In this River, as detailed by author W Francis in Gazetteer of South India Volume 1, the first portion of the Buckingham Canal was built beginning in 1806, by Cochrane and his private enterprise. By 1837, the construction was taken over by the government. But, up until the great famine of 1876, only a small progress, costing about 5 lakh Indian Rupees had taken place. In 1876-78, the Great Famine of Madras, which is often seen as one of the darkest periods in the city’s history, became a driving factor that encouraged the completion of the second-part of the undertaking as famine relief work by the Duke of Buckingham. This today, is the 8 Km long stretch of the Canal linking the Cooum and Adyar Rivers. This stretch was later connected to the Cochrane Canal in the North and the South Coast Canal in the South. At the end of the construction, around 90 lakh Indian Rupees was spent on the Canal.
The finished Canal, as envisioned, was a navigable water system interlinking other streams. It spanned over an expanse of 420 Km, with a 163 Km long stretch in Tamil Nadu and the rest in Andhra Pradesh. In its intact state, the Canal is said to have had a capacity of up to 5,600 cubic feet per second. However, after about a hundred years, a rapid decline in the purpose and maintenance of the Canal, transformed what could have been a solution to the extreme and alternating conditions of drought and heavy rainfalls in the city; into a squalid, incidental buffer reserved for natural calamities.

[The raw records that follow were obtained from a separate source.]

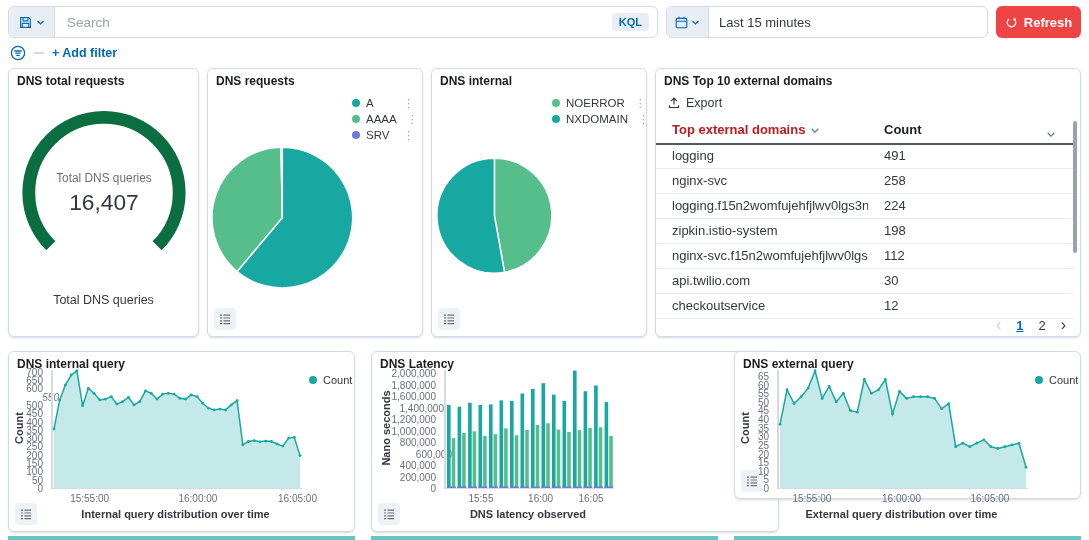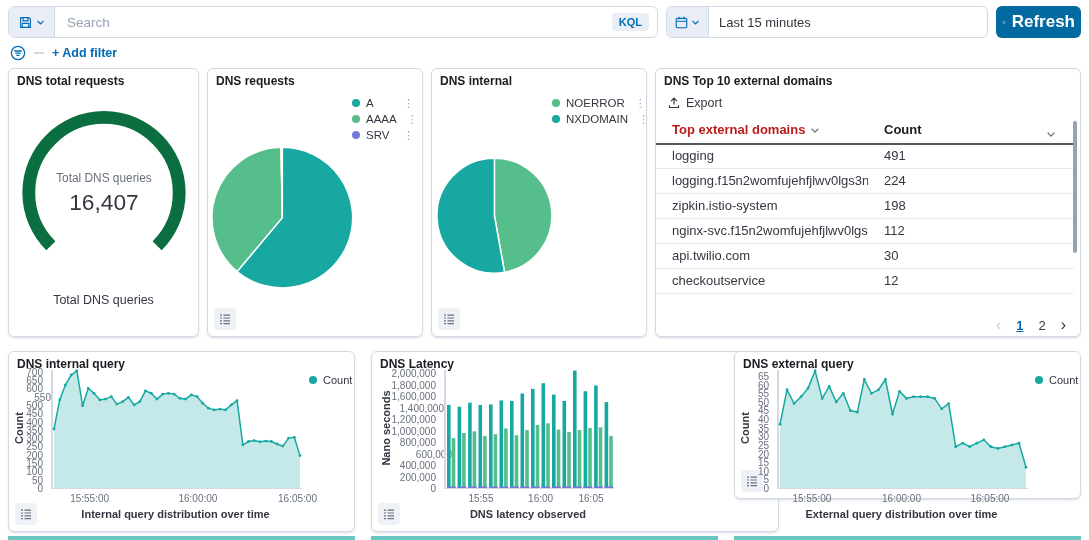"Refresh" .refresh-btn { background: #0369a1 -> #ef4444; font-size: 17px -> 13px }
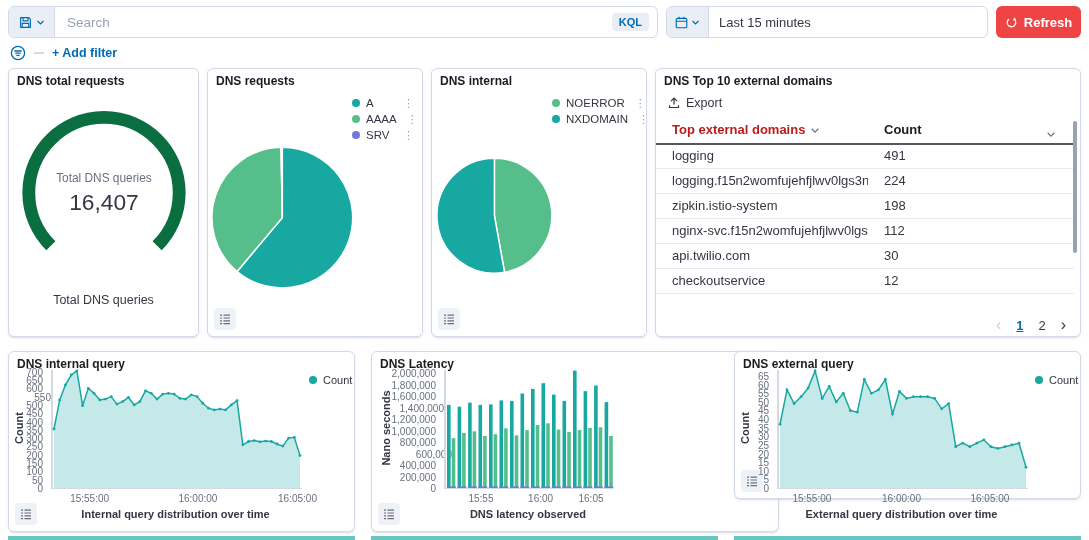"nginx-svc" div.trow { html: none -> <div> <div>nginx-svc</div> <div>258</div> </div> }
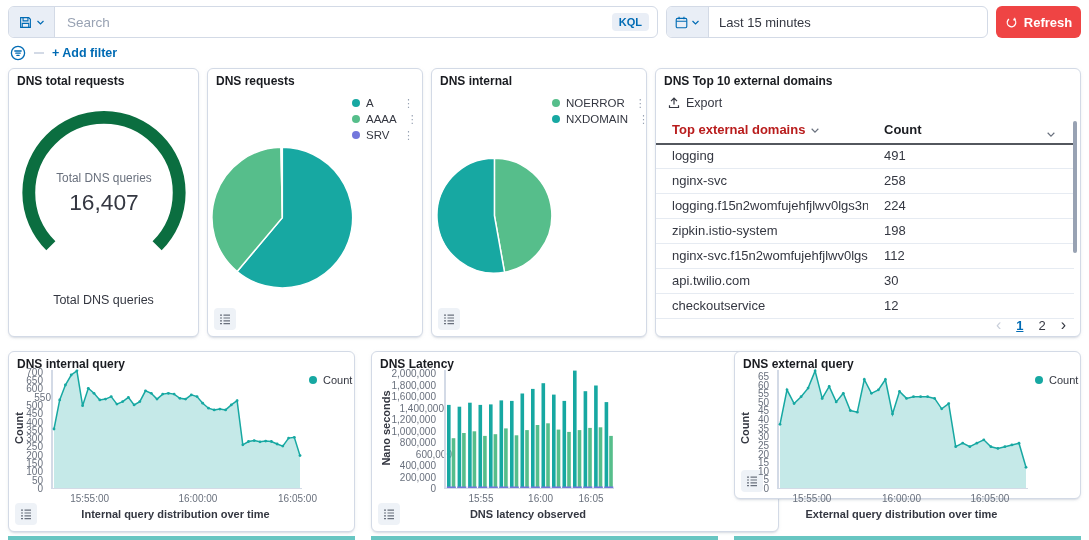"550" div.ytick { font-style: none -> italic; left: 8px -> 16px }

Yet, as long as one can look at the Buckingham Canal, and can’t help but believe in all that it can be, not all hope is lost: On one hand, its indispensable positioning on the city’s map and its undeniable potential, have constantly placed it as a key feature in many urban development projects, since the beginning of this century. On the other hand, a common man’s hopes for the Canal, gives us, the people, the right and the responsibility of reviving it, one small step at a time.
Let’s all do our best!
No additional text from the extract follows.